- The task
From the entries below, pull out each line where "Play" appears.
Given data section start
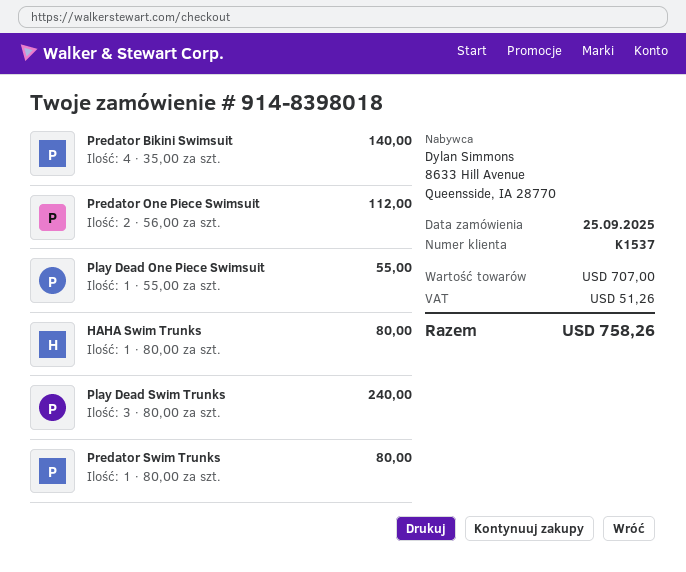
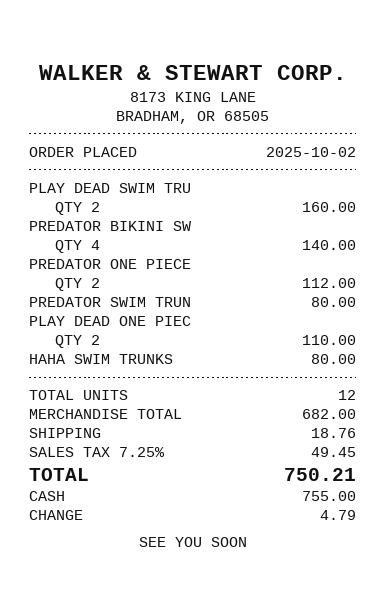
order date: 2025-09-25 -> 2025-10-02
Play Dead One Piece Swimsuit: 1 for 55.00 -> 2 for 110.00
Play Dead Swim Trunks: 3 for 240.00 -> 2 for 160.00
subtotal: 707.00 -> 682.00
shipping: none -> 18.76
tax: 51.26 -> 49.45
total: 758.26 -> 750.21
Given data section end
- Your solution
Play Dead One Piece Swimsuit: 1 for 55.00 -> 2 for 110.00
Play Dead Swim Trunks: 3 for 240.00 -> 2 for 160.00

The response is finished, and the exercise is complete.